Le soutien aux infrastructures sera renforcé, assure M. Li dans son discours: la Chine va ainsi investir cette année 800 milliards de yuans (156 milliards CAN) dans des projets ferroviaires et 1800 milliards de yuans (349 milliards CAN) dans la construction d'autoroutes et de voies fluviales.

Certes, le pays réduira de 50 millions de tonnes les capacités annuelles de production de l'industrie sidérurgique et de 150 millions de tonnes celles du secteur du charbon, a-t-il également ajouté.

Mais ces chiffres paraissent modestes par rapport aux objectifs du plan quinquennal en cours: Pékin s'était ainsi engagé à réduire de 800 millions de tonnes d'ici à 2020 ses capacités dans le charbon, un secteur surendetté et pâtissant de surcapacités endémiques.

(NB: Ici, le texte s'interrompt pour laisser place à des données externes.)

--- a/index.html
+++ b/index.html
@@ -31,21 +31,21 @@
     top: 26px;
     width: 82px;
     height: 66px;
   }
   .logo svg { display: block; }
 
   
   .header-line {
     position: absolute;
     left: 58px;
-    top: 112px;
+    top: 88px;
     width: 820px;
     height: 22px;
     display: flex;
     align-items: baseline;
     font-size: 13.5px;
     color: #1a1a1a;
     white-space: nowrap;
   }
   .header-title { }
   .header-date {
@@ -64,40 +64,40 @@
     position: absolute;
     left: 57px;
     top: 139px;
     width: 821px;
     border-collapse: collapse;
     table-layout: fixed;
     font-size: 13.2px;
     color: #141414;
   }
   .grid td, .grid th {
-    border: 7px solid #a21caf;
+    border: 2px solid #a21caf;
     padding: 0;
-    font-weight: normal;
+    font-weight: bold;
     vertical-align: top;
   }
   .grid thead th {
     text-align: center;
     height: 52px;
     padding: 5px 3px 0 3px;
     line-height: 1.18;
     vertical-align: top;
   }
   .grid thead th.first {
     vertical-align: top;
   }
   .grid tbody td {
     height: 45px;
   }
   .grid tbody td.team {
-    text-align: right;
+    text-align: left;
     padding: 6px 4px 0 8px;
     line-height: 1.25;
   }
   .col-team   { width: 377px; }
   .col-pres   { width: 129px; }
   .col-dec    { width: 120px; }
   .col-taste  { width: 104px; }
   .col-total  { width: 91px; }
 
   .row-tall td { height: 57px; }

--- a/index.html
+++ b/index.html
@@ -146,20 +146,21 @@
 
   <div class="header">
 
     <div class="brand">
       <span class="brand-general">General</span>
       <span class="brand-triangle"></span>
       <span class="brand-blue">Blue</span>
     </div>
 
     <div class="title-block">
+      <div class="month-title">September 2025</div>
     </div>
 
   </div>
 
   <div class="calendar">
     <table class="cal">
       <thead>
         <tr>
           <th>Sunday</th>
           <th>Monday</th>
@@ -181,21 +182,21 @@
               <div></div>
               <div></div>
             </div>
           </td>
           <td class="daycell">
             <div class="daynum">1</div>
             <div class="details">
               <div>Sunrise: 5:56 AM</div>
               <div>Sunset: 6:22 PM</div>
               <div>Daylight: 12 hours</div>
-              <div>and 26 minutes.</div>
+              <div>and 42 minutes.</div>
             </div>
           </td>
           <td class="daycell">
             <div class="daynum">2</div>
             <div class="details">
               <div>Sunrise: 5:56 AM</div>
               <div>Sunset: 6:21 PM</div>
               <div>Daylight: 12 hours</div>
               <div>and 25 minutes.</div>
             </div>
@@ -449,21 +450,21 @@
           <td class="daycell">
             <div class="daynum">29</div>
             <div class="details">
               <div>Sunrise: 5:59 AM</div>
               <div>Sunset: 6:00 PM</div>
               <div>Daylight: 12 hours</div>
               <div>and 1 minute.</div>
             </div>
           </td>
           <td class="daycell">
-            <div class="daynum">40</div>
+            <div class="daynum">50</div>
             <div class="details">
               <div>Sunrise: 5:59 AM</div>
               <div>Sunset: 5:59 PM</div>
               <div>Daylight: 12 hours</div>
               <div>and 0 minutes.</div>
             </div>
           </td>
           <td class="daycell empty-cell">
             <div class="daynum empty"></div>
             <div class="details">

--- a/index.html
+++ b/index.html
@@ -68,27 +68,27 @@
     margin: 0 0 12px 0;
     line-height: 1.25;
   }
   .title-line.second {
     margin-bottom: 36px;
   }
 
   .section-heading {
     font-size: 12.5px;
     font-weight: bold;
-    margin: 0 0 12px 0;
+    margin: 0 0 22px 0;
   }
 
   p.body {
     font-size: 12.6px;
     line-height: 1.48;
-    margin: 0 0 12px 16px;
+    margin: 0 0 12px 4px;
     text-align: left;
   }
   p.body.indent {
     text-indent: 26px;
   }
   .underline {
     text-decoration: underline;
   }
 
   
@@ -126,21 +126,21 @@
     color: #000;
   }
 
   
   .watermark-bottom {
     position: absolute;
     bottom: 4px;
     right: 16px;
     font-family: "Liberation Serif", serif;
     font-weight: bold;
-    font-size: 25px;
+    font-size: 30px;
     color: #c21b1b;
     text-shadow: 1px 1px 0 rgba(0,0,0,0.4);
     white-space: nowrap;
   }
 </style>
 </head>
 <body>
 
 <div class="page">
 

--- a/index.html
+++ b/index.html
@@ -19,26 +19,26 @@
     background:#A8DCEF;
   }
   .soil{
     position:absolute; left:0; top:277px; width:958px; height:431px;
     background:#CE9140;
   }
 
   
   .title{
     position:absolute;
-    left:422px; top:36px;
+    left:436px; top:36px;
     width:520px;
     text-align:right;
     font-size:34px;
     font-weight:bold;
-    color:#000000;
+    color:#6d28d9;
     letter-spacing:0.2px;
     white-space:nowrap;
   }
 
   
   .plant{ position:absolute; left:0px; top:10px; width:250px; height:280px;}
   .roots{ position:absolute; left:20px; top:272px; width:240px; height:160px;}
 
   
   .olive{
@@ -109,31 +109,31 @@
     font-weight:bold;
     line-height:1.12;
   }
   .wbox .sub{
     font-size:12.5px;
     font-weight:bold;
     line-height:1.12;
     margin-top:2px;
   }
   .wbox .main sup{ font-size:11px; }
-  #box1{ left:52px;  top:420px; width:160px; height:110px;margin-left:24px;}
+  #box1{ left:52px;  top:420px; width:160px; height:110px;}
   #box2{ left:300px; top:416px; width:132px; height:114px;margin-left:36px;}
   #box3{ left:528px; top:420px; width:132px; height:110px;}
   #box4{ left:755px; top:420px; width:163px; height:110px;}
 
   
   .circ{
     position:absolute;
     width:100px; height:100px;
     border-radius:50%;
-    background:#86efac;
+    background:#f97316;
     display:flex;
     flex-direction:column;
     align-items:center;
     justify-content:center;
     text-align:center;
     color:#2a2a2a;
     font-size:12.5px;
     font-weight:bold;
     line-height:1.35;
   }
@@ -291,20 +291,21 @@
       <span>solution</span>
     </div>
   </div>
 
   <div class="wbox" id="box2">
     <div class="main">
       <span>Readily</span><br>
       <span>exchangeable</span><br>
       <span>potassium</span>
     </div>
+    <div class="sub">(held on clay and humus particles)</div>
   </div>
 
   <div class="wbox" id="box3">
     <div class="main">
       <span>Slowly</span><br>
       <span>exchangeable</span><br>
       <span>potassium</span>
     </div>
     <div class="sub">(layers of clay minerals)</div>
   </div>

Les analystes pointent pourtant le danger que représentent les bulles spéculatives - notamment dans la pierre -, l'envolée de la dette publique et privée (plus de 270% du PIB) et l'insolent essor d'une «finance de l'ombre» non régulée hors du système bancaire.

Alarmé lui aussi, le gouvernement a certes promis de mieux encadrer les marchés financiers, de contrer les «crocodiles» de la Bourse, et les grandes métropoles ont récemment imposé des restrictions dans l'espoir de maîtriser la bulle de l'immobilier - une politique qui sera étendue aux villes plus modestes, selon Li Keqiang.